De Minister zal moeten onderzoeken of het algemeen belang bij het behoud van het rijksmonument moet wijken voor het individuele belang van de eigenaar van het rijksmonument. Oftewel of dat individuele belang zwaarder weegt. Een dergelijke situatie is denkbaar als een rijksmonument in vervallen staat verblijft, waardoor de monumentale waarden zodanig teniet zijn gegaan of zwaar beschadigd zijn geraakt, dat het terugbrengen van het pand in die staat het onmogelijke vergt. Wat overigens niet betekent dat (enkel) verhoogde verbouwingskosten automatisch zouden moeten leiden tot schrappen van het rijksmonument in het register. Hogere kosten zijn gebruikelijk bij aanpassing van monumenten, waarvoor verschillende subsidies of fiscaliteiten ter beschikking (kunnen) zijn.

Op het moment dat sprake is van een vervallen en onbruikbaar geworden rijksmonument, dat onmogelijk kan worden gerenoveerd met behoud van monumentale waarden, dan zal de eigenaar schrapping van het rijksmonument wensen. Er kan dan sprake zijn van een situatie die geen uitzicht meer biedt op een oplossing waardoor aanleiding voor schrapping bestaat, aldus de aangehaalde beleidsregel.
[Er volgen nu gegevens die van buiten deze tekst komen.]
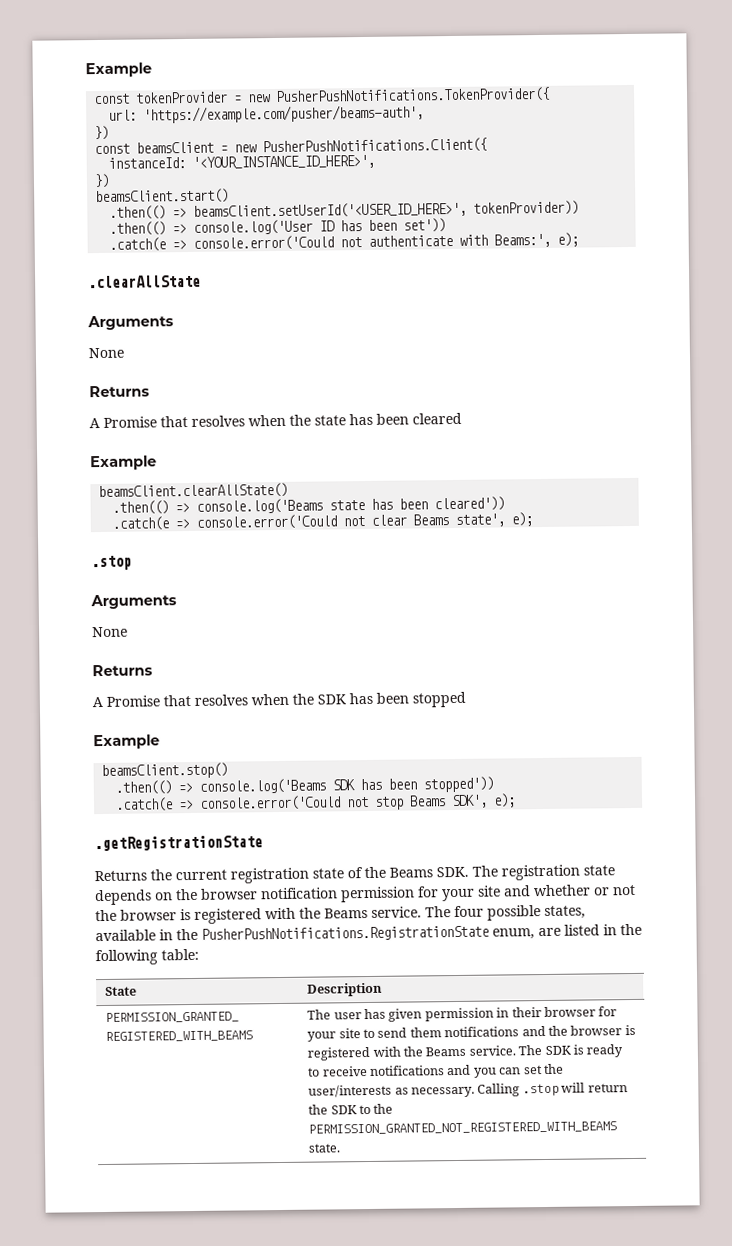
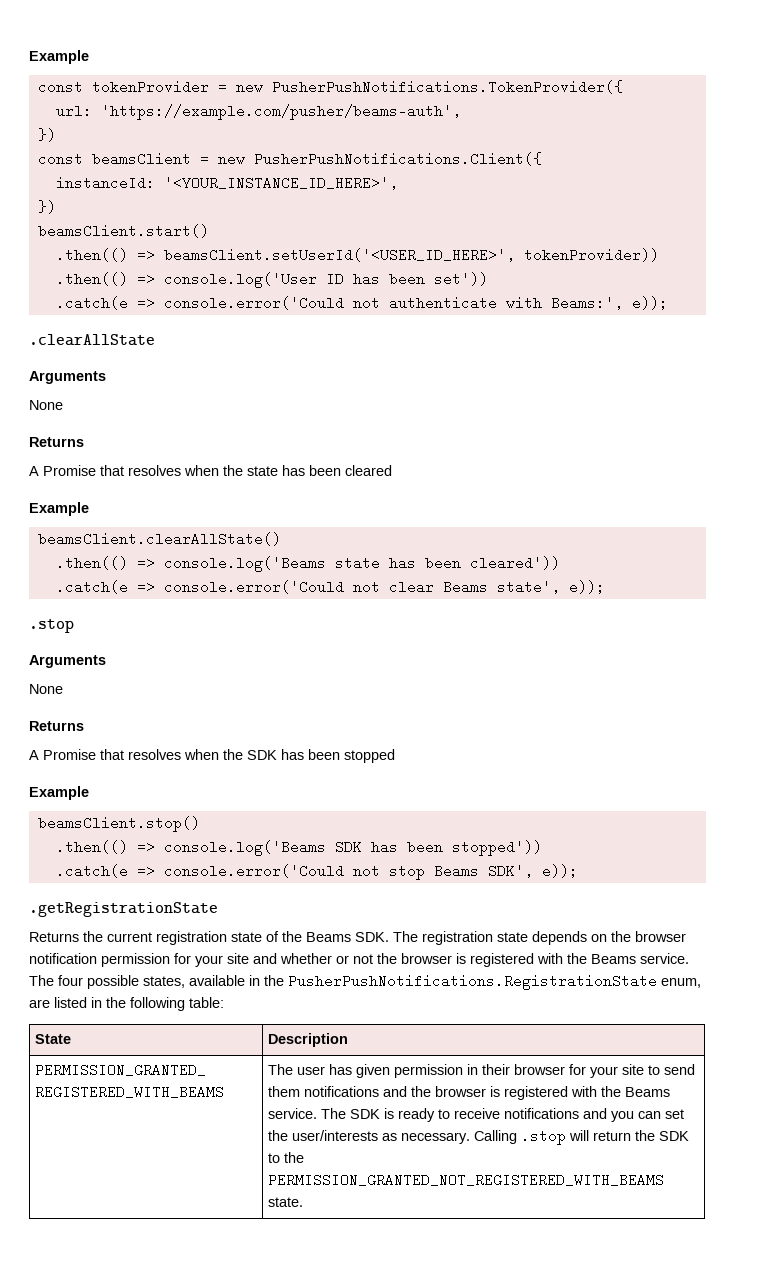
[557,232,580,247] e); -> [631,296,668,310] e));
[511,512,534,527] e); -> [568,580,605,594] e));
[493,793,517,808] e); -> [541,864,578,878] e));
Nu de schrapping een ambtshalve bevoegdheid is, kan schrapping niet worden verzocht. Wél kan de Minister worden gewezen op onjuistheden in het rijksmonumentenregister. Met andere woorden, men kan de Minister erop wijzen dat een daarin opgenomen object vermoedelijk niet langer de status van rijksmonument behoort toe te komen. In zo’n geval is denkbaar dat het vasthouden aan het algemeen belang bij behoud van het rijksmonument onredelijk bezwarend zal zijn in vergelijking met het belang van de eigenaar van het rijksmonument. Degelijke onevenredigheid kan ertoe leiden dat het op de weg van de Minister ligt het rijksmonument te schrappen uit het rijksmonumentenregister.

Ondanks dat schrapping van het rijksmonument formeel niet kan worden aangevraagd, lijkt de eigenaar vanuit zijn individuele belang een dergelijke schrapping wel te kunnen initiëren. Een nauwkeurige aanpak is essentieel!